Although I think I connected the most with Aida’s story, I enjoyed reading about the other characters too – Rik, a disgraced journalist who has isolated himself from everyone he knows, writing puff pieces on residents who “love living in the northern suburbs”. Rik is clearly suffering some sort of PTSD and you don’t realise his true identity right away. And then it becomes about discovering what happened to him, why he’s doing this to himself. Evangelia is a Greek Australian who is still mourning the death of her mother and wants to desperately write her story only she can’t seem to find her mother anywhere she looks. Evangelia’s story included a really in depth look at the Greek mourning traditions, the stories and the responsibility and role of the eldest woman in the family. She struggles in comparison to her elder sister Lydia, the two constantly at odds and bickering about everything. Evangelia and her husband own a gyros shop which is a constant source of stress for many reasons. And then there’s Nell and “DB” – they both work in a law firm. Nell is young and being mentored by DB, who dreams of a promotion and writes breezy, humblebrag letters to someone called “Jonesy” about how amazing his life is even as it starts to fall down around him. DB becomes obsessed with money, status, class and impressing the boss. Having a big house in a particular area, despite the fact that it makes life harder when his wife wants their son to attend a community kinder closer to her parents place in order for them to be able to care for him while DB and his wife are still at work. When Nell comes up with a partnership idea with a community legal firm, DB learns a lot about what he’s prioritising and how it’s affecting his life.
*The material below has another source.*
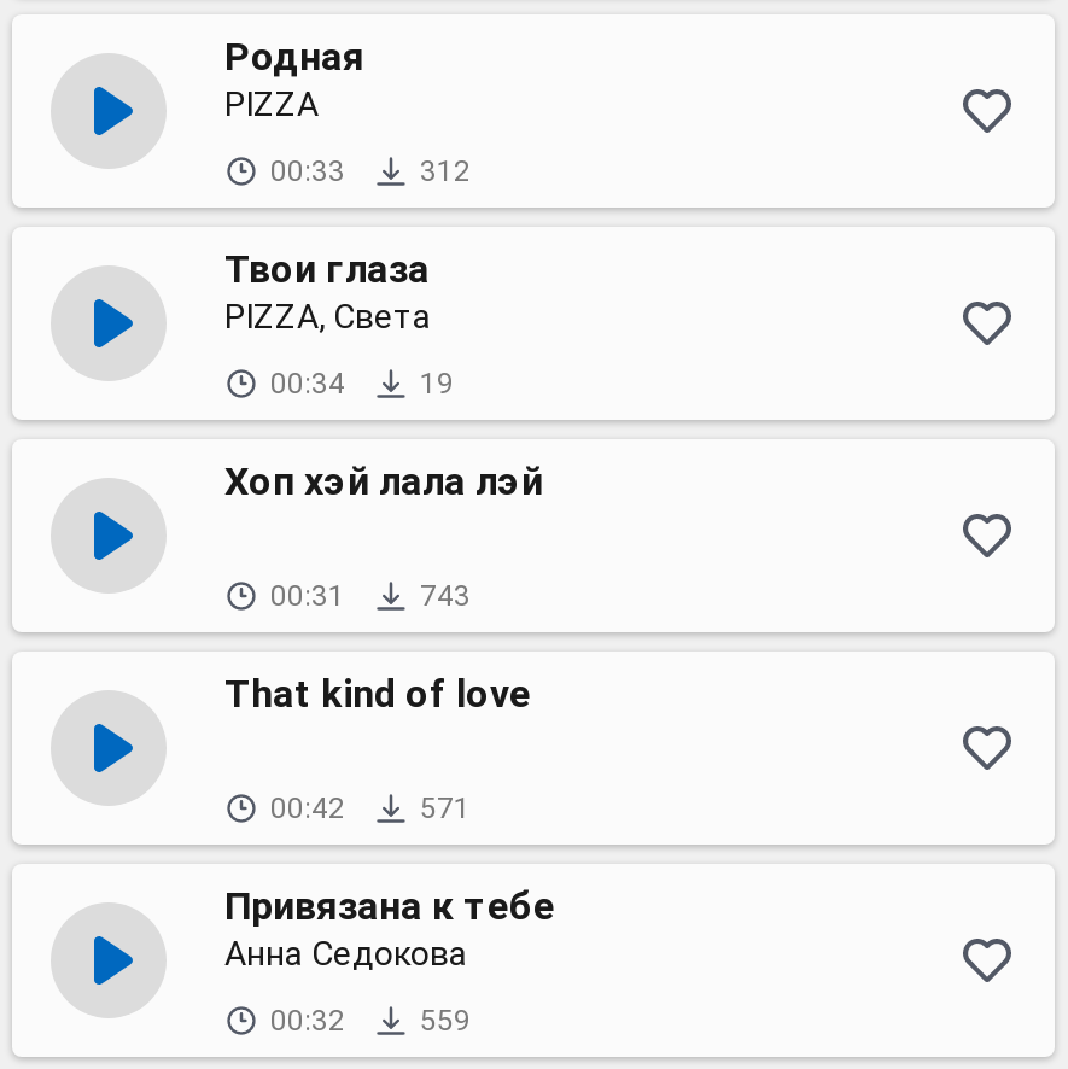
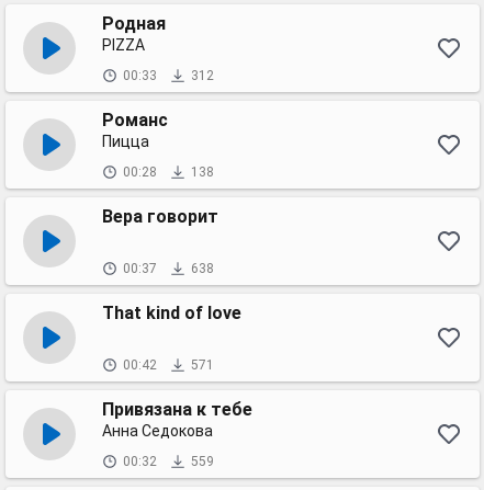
[224,246,432,335] Твои глаза | PIZZA, Света -> [102,110,168,150] Романс | Пицца
[270,367,454,401] 00:34 | 19 -> [123,164,214,180] 00:28 | 138
[224,458,543,504] Хоп хэй лала лэй -> [102,206,218,227] Вера говорит
[270,579,471,613] 00:31 | 743 -> [123,261,214,276] 00:37 | 638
I loved the glimpses into these totally ordinary lives of ordinary people. People who are struggling with the day to day of juggling family and work, dealing with feelings of grief, isolation and even recovering from trauma. I love the connections between all the characters that kept appearing and how their circles intersected constantly over the course of the novel. But ultimately I kept coming back to Aida’s story and how it must be indicative of thousands of people at the moment who just want to escape a place of oppression and find somewhere to live freely. Her and Elham and Niki. I think the scene where they collect Niki from kinder and the nervous teacher tries to explain that Niki might need some assistance is the one that just stuck with me the most. Elham doesn’t speak English so Aida has to translate for her and there’s just so much fear and nervousness from Elham as she struggles to understand. I’ve had a child that needed extra assistance at kinder – occupational therapy was recommended for my youngest to help with his fine motor skills and it was over a 6 month wait for a public facility. To go private is expensive and there are many people who simply cannot afford that it when you’re struggling to make ends meet. Many times by the time the child gets into the programs, they are almost ready to start school or have started school and are no longer eligible and then you have to try other things. This complication must be amplified into the thousands when you don’t speak fluent English yet and are not skilled at navigating things like doctors appointments. Simple things like advocating for your child become an impossibility and this can be how children fall further behind.

This was a really thought provoking read and I enjoyed every page of it.